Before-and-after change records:
------------------------
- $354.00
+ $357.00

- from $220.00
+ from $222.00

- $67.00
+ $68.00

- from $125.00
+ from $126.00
------------------------
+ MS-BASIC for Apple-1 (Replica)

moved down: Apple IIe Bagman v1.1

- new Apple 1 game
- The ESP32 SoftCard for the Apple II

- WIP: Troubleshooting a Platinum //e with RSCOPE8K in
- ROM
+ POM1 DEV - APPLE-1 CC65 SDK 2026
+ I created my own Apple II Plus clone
------------------------
**ASSIGNMENT:**
Show every line of the data in which the word "from" appears.

**RESPONSE TO THIS EXERCISE:**
- from $220.00
+ from $222.00
- from $125.00
+ from $126.00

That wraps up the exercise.